Sastra Untuk Silaturrahmi Antar Bangsa, Persaudaraan, dan Perdamaian ! Happy Reading !

Puisi-puisi Dewandaru Ibrahim Senjahaji

0

Di Pameran Lukisan

 

Di pameran lukisan, aku tidak sendiri, aku bersama para lukisan yang memajang pelukis-pelukisnya,  warna dan garis, tebal dan tipis, sangar dan manis, serta segala yang cair di kepala seorang pelukis.

 

Aku masih ingat saat kau menanyakan "tak adakah galeri di kota ini?" aku hanya menggeleng. Kota ini punya cerita, Sokaraja dan surga bagi para lukisan. "Iyakah? Bagaimana? Kau bisa cerita?" Kau bertanya seperti pelukis yang kehilangan catnya.

Tapi kau tak perlu menanyakan hal yang tak dapat kujawab. Sebab kota ini pun penuh tanda tanya.

 

Di hadapan sebuah lukisan mukamu berkerut. Lalu kita berdebat soal teknik yang hebat atau makna yang begitu lebat di balik bentuk dan warna yang rapat.

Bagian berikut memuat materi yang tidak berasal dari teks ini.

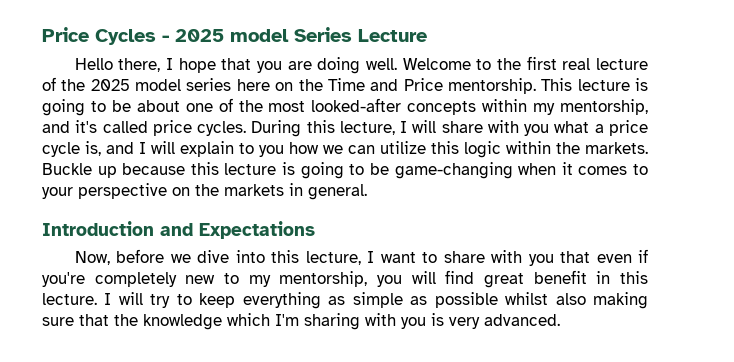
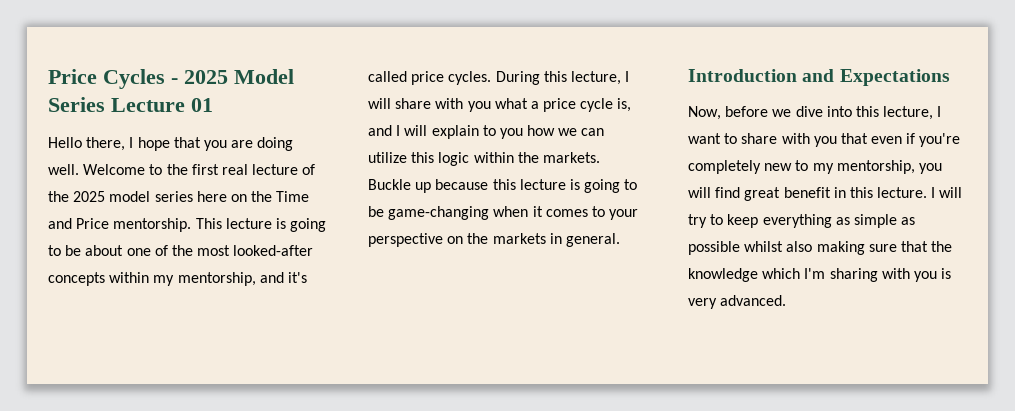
- Price Cycles - 2025 model Series Lecture
+ Price Cycles - 2025 Model Series Lecture 01

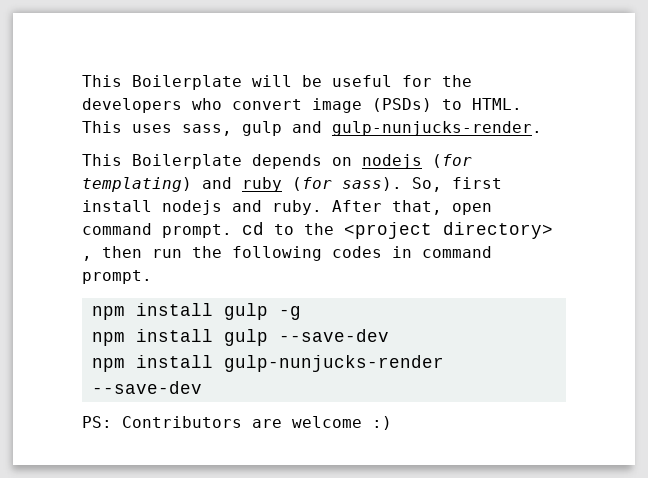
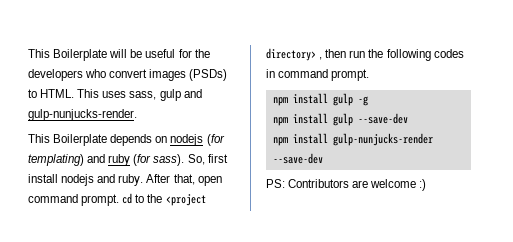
- This Boilerplate will be useful for the developers who convert image (PSDs) to HTML.
+ This Boilerplate will be useful for the developers who convert images (PSDs) to HTML.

Seperti seorang maestro, kau dengan semangat mendongengkan kisah lukisan-lukisan dan seketika aku merasa berada di tengah-tengah jamuan makan malam antara Afandy, Jackson Pollock, Raden Saleh, Vincent Van Gogh dan Pablo Picasso.

 

Aku tidak benar-benar sendiri, aku mendengar kau berbicara dari lukisan ke lukisan: "ini teknik tinggi, ini sedih sekali, bagus, aku suka warnanya!". Kau menarikku ke hadapan lukisan kendi: "ini persis seperti tubuhmu " kau lantas tertawa. Aku memasang wajah kesal dan tawamu makin renyah sambil kau menepuk pundakku.

Menyenangkan melihat kau kembali utuh menjadi perempuan.

 

Sampai di lukisan yang paling ujung, aku agak maju dan kau sedikit di belakangku. Sebuah lukisan berwajah perempuan menenteng canvas dan kuas berjalan di kota yang subur dengan buku dan puisi. Aku menggodamu dengan mengatakan perempuan ini lebih cantik dari lipstik dan bedakmu.

 

Kau diam, aku maju sedikit lagi dan menenggelamkan pengamatanku ke lukisan perempuan yang wajahnya mirip denganmu itu. Tercium aroma cat basah yang kau suka. Lihatlah perempuan ini betul-betul lebih cantik dan sepertinya tak suka menggerutu.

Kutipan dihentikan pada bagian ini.